((

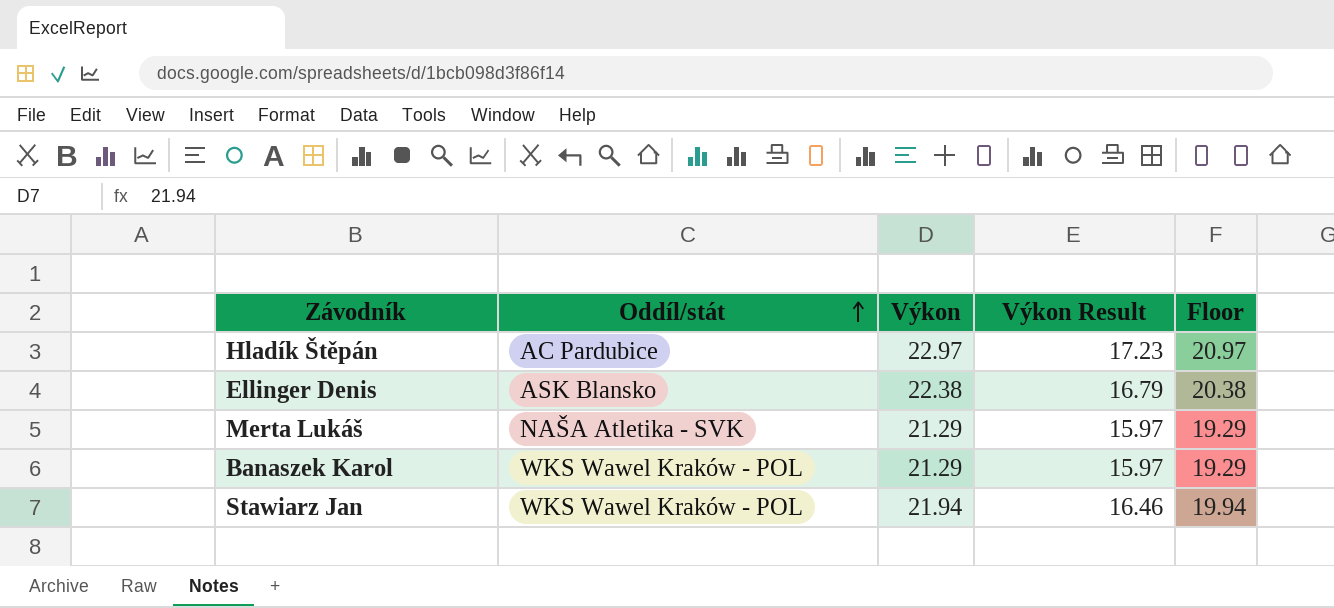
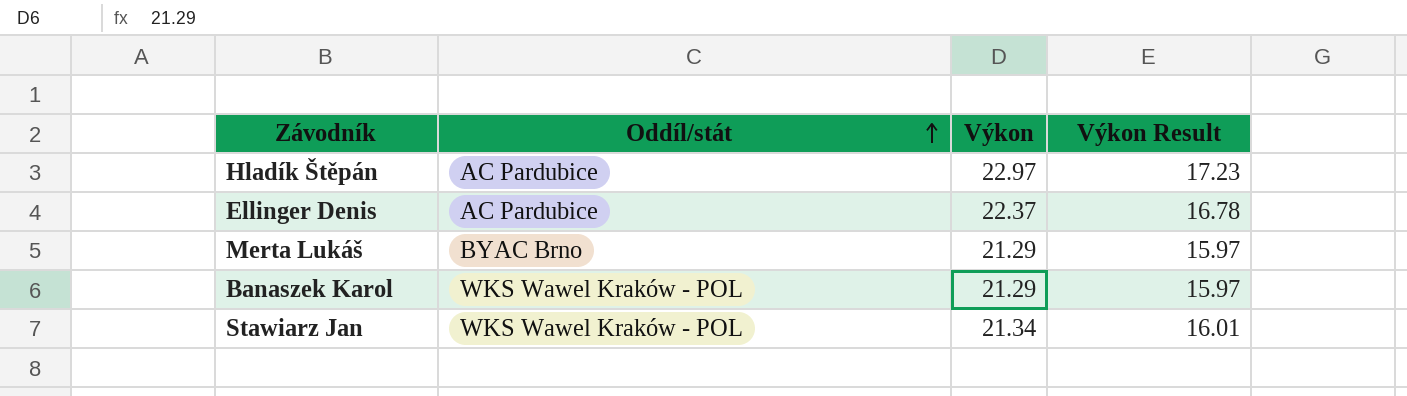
column Floor | formula: [Výkon] - 2 -> none
Ellinger Denis | Oddíl/stát: ASK Blansko -> AC Pardubice
Ellinger Denis | Výkon: 22.38 -> 22.37
Ellinger Denis | Výkon Result: 16.79 -> 16.78
Merta Lukáš | Oddíl/stát: NAŠA Atletika - SVK -> BYAC Brno
Stawiarz Jan | Výkon: 21.94 -> 21.34
Stawiarz Jan | Výkon Result: 16.46 -> 16.01

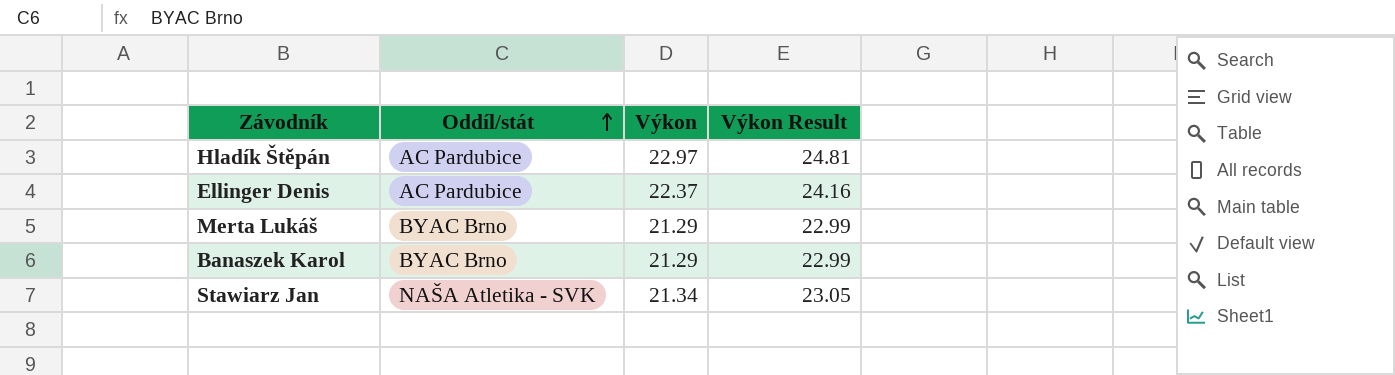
column Výkon Result | formula: [Výkon] * 0.75 -> [Výkon] * 1.08
Banaszek Karol | Oddíl/stát: WKS Wawel Kraków - POL -> BYAC Brno
Stawiarz Jan | Oddíl/stát: WKS Wawel Kraków - POL -> NAŠA Atletika - SVK

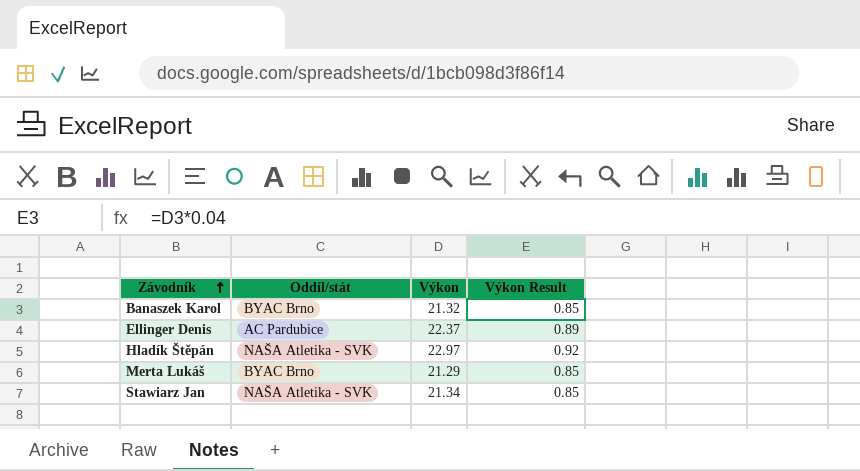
row order: Oddíl/stát ascending -> Závodník ascending
column Výkon Result | formula: [Výkon] * 1.08 -> [Výkon] * 0.04
Banaszek Karol | Výkon: 21.29 -> 21.32
Hladík Štěpán | Oddíl/stát: AC Pardubice -> NAŠA Atletika - SVK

))

▶ _EXERCISE DESCRIPTION_
From the first line to the last, restate the entries exactly, without pictures.

▶ _ANSWER TO THIS EXERCISE_
column Floor | formula: [Výkon] - 2 -> none
Ellinger Denis | Oddíl/stát: ASK Blansko -> AC Pardubice
Ellinger Denis | Výkon: 22.38 -> 22.37
Ellinger Denis | Výkon Result: 16.79 -> 16.78
Merta Lukáš | Oddíl/stát: NAŠA Atletika - SVK -> BYAC Brno
Stawiarz Jan | Výkon: 21.94 -> 21.34
Stawiarz Jan | Výkon Result: 16.46 -> 16.01

column Výkon Result | formula: [Výkon] * 0.75 -> [Výkon] * 1.08
Banaszek Karol | Oddíl/stát: WKS Wawel Kraków - POL -> BYAC Brno
Stawiarz Jan | Oddíl/stát: WKS Wawel Kraków - POL -> NAŠA Atletika - SVK

row order: Oddíl/stát ascending -> Závodník ascending
column Výkon Result | formula: [Výkon] * 1.08 -> [Výkon] * 0.04
Banaszek Karol | Výkon: 21.29 -> 21.32
Hladík Štěpán | Oddíl/stát: AC Pardubice -> NAŠA Atletika - SVK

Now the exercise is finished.